Sturgeon breeding initially began more than 100 years ago for hatcheries to support the wild population. Culturing was attempted from 1880 to 1920 in Europe and North America, but with little success. Only in the Soviet Union was breeding successful, when hatcheries began operating about 1930. White sturgeon were artificially spawned outside the Soviet Union in 1979 at University of California, Davis.
Sturgeon farms are expensive to operate, in part because sturgeon females require 8 years or more to reach reproductive size. Aquaculturists have developed techniques to perform repeat "ceasareans" on females, which helps reduce costs. One producer has performed up to five successful operations on a single fish.
Aquaculture raises a number of serious environmental concerns related to pollution, escapes of farmed fish (which can carry diseases to wild populations and breed with wild fish), the use of antibiotics to control diseases, and the use of wild fish as food in aquaculture. Sturgeon aquaculture operations in the United States avoid some of these problems by virtue of the fact that they are located on land, in enclosed tanks that recycle waste water. In addition, the number of sturgeon farms is very small by comparison to other types of aquaculture (catfish, salmon, trout). However, some concerns remain, particularly regarding escapes. As sturgeon are naturally omnivorous, questions also remain over the amount and source of protein in the feed used in sturgeon aquaculture. Feeds can be composed of a substantial amount of wild fishmeal and fish oil. Research is on-going to develop alternative sturgeon feeds to decrease the dependence on wild fish and fish oil.

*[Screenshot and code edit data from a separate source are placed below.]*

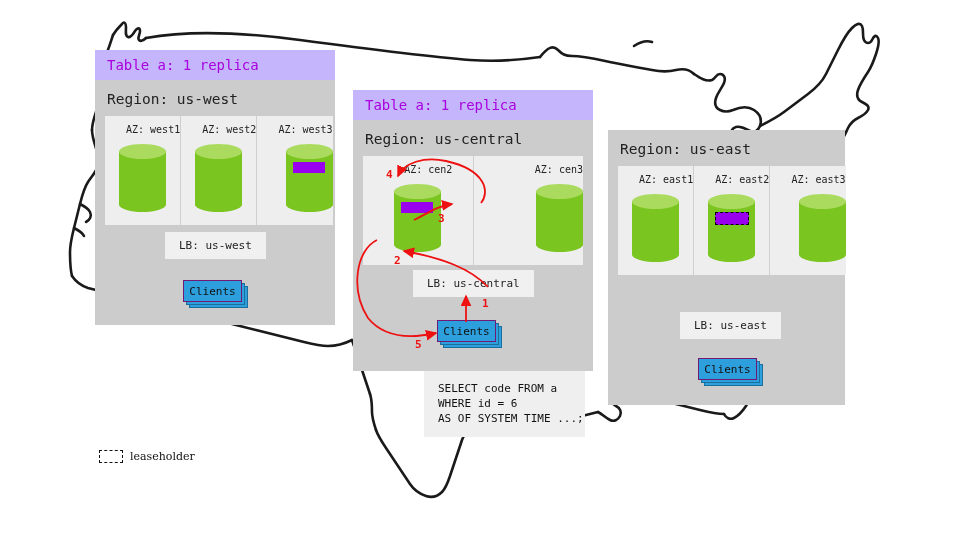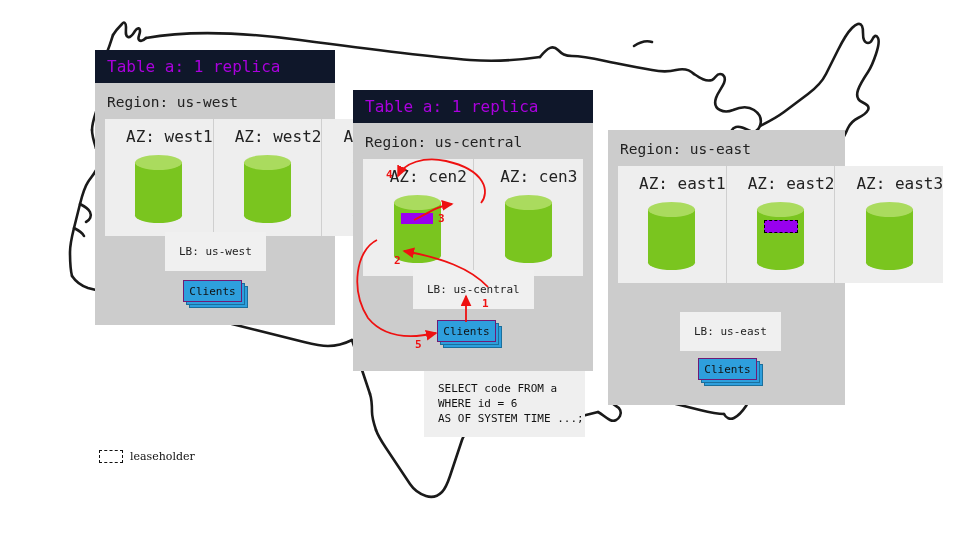--- a/index.html
+++ b/index.html
@@ -13,7 +13,7 @@
 
   
   .region{position:absolute;z-index:10;background:#cccccc;}
-  .region-header{background:#0f172a;color:#aa00dd;font-size:16px;
+  .region-header{background:#c4b5fd;color:#aa00dd;font-size:14px;
       padding:7px 0 7px 12px;letter-spacing:0px;white-space:nowrap;}
   .region-title{color:#222;font-size:14.5px;padding:11px 0 9px 12px;white-space:nowrap;border-radius:15px;}
   .az-row{display:flex;background:#eeeeee;margin:0 10px;}

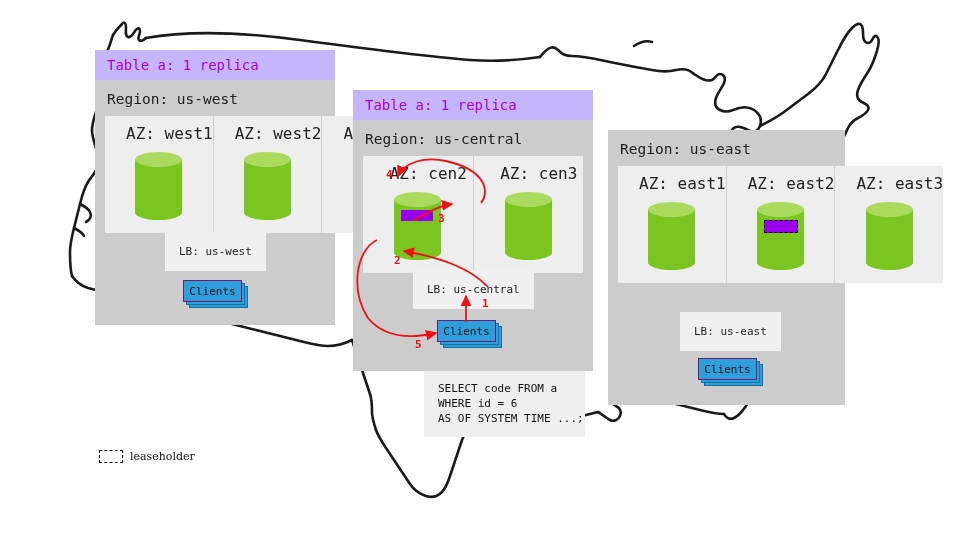--- a/index.html
+++ b/index.html
@@ -20,7 +20,7 @@
   .az-cell{background:#eeeeee;border-right:1px solid #cfcfcf;
       flex:1 1 0;display:flex;flex-direction:column;align-items:center;}
   .az-cell:last-child{border-right:none;}
-  .az-label{font-size:16px;color:#222;padding:8px 0 9px;white-space:nowrap;margin-left:21px;}
+  .az-label{font-size:10px;color:#222;padding:8px 0 9px;white-space:nowrap;margin-left:21px;}
   .cyl-wrap{position:relative;margin-bottom:13px;}
   .cyl{position:relative;}
   .cyl .body{position:absolute;left:0;right:0;top:7px;bottom:7px;background:#7ac51f;}

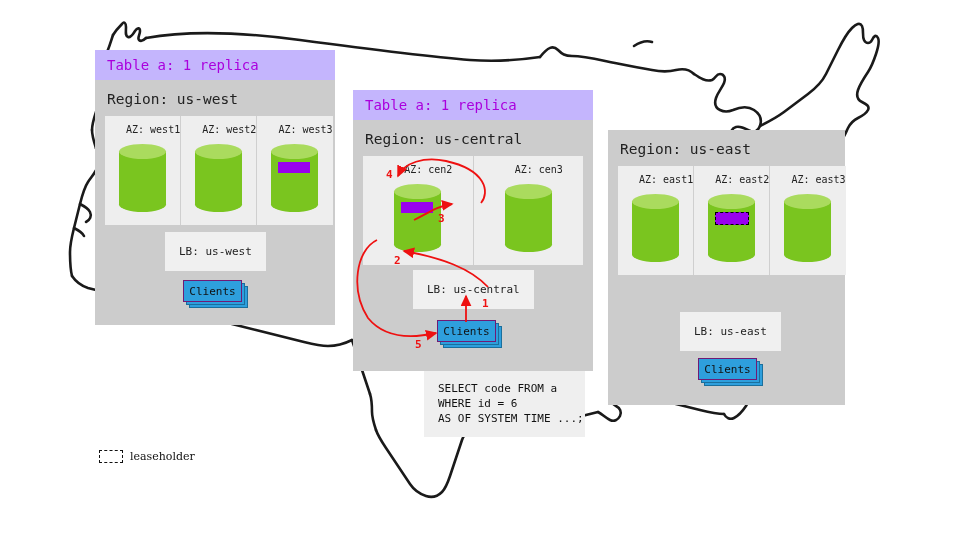--- a/index.html
+++ b/index.html
@@ -19,7 +19,7 @@
   .az-row{display:flex;background:#eeeeee;margin:0 10px;}
   .az-cell{background:#eeeeee;border-right:1px solid #cfcfcf;
       flex:1 1 0;display:flex;flex-direction:column;align-items:center;}
-  .az-cell:last-child{border-right:none;}
+  .az-cell:last-child{border-right:none;align-items:flex-end;}
   .az-label{font-size:10px;color:#222;padding:8px 0 9px;white-space:nowrap;margin-left:21px;}
   .cyl-wrap{position:relative;margin-bottom:13px;}
   .cyl{position:relative;}

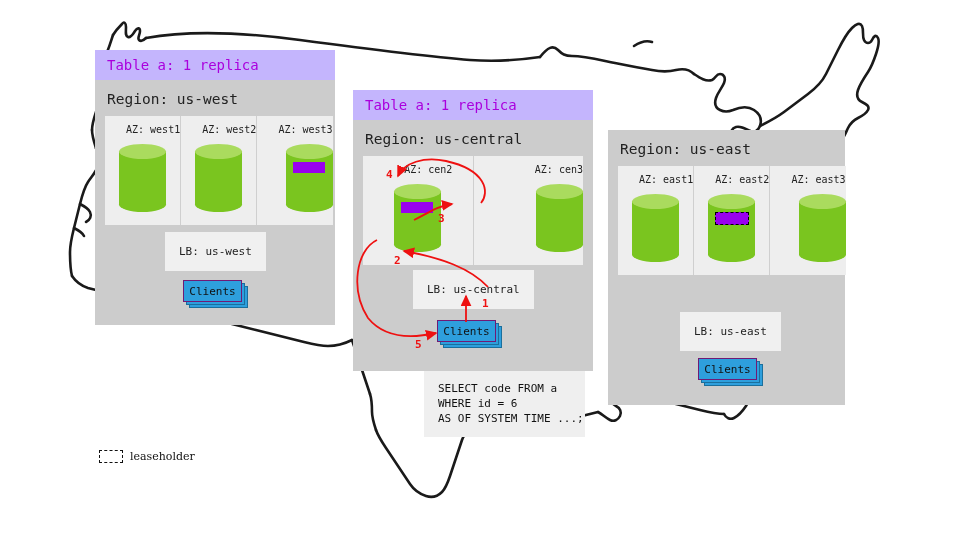--- a/index.html
+++ b/index.html
@@ -30,7 +30,7 @@
   .replica.lease{border:1.6px dashed #000;}
 
   .lb{position:absolute;background:#f0f0f0;color:#222;font-size:11px;
-      text-align:center;padding:13px 14px;white-space:nowrap;z-index:14;}
+      text-align:center;padding:7px 14px;white-space:nowrap;z-index:14;}
 
   
   .clients{position:absolute;z-index:14;}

While interest in sturgeon aquaculture appears to be high, few U.S. facilities produce sturgeon, and fewer still produce caviar.
Stolt Sea Farms is the largest U.S. supplier of farmed caviar. Stolt is a multi-national fish farming company that has purchased many smaller farms, and now produces white sturgeon caviar under the corporate name of "Sterling Caviar." Also in California, longtime sturgeon farmers Mats and Dafne Engstrom run Tsar Nicoulai Caviar. Together, these two farms are expected within two years to produce more than 30,000 pounds of caviar per year. The caviar of white sturgeon is said to most closely resemble osetra. Operations in other states are generally much smaller and/or focused on producing sturgeon meat, as opposed to caviar.
Sturgeon farming is in various stages of development and production in Germany, Hungary, Romania, Italy, France, Spain, Portugal, Israel, Chile, Argentina, Iran, the Czech Republic, and Uruguay. France, Italy and the Czech Republic already produce 10 tons of caviar every year. This is only five percent of the total market, but is expected to rise. It is estimated that by 2002, the French industry alone could produce as much as 20 tons of caviar a year. Practices in other countries may differ from the US industry, but were not evaluated for this report.